With us or against us
I was going to follow-up on the last post with a few more comments about scientists taking policy positions but sometimes events and even scientists speak for themselves. So you have probably already seen or heard about the conflict between Jim Hansen, who directs the Goddard Institute for Space Studies at NASA, and the administration, through politically appointed officials in charge of public affairs, about whether or not he or any other government scientist are free to explain or express opinions about the policy implications of their scientific findings. So I’ll be brief.
As Dr. Hansen pointed out, in an interview with the New York Times, “It would be irresponsible not to speak out, particularly because NASA’s mission statement includes the phrase “to understand and protect our home planet.” On the other hand, the job of politically appointed public affairs officers, is “to make the president look good” – according to comments made by the recently appointed George Deutsch to Leslie McCarthy, a public affairs officer at Goddard who is a career civil servant. Of course, as Hansen also points out, there is no paper trail of this – which, as Chris Mooney suggests, is probably deliberate.

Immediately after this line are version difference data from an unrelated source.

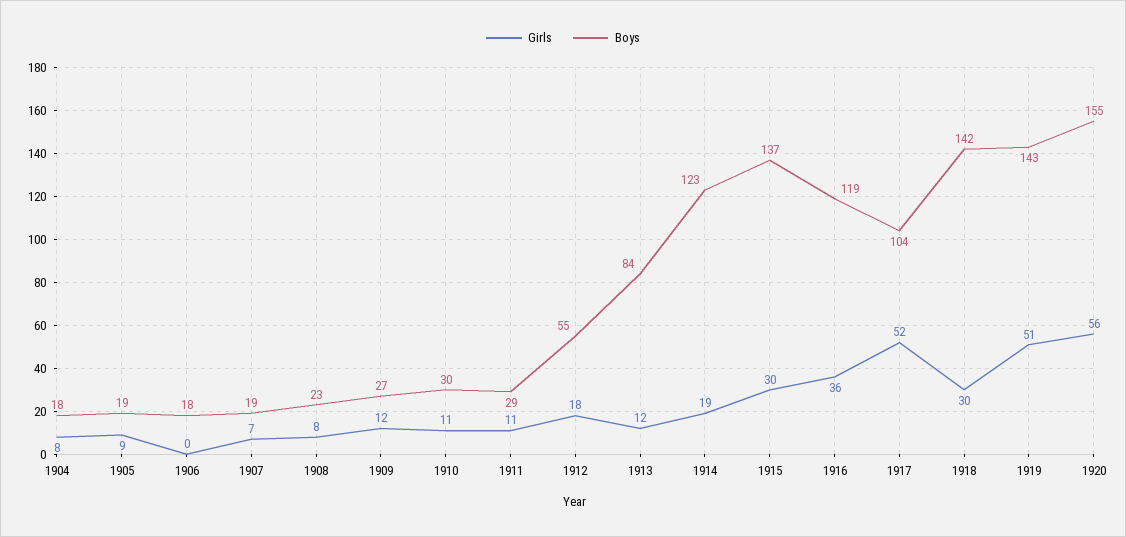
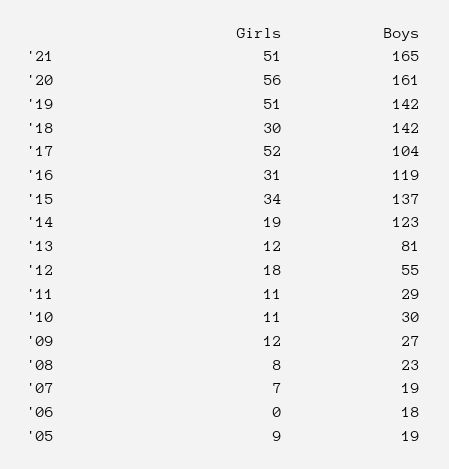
Girls, 1904: 8 -> none
Boys, 1904: 18 -> none
Boys, 1913: 84 -> 81
Girls, 1915: 30 -> 34
Girls, 1916: 36 -> 31
Boys, 1919: 143 -> 142
Boys, 1920: 155 -> 161
Girls, '21: none -> 51
Boys, '21: none -> 165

So, as in the wiretapping case, what we have here is a president who is circumventing the laws of the United States that he is sworn to uphold. Bush could, of course, seek a change in the law so as to redefine NASA’s mission – and admit that he gives higher priority to searching for water on Mars than to the health and welfare of Americans and other human beings, for which maintaining a habitable Earth is a prerequisite. And if he is successful, we would then be able to send him to Mars too. But if not, let the impeachment proceedings begin.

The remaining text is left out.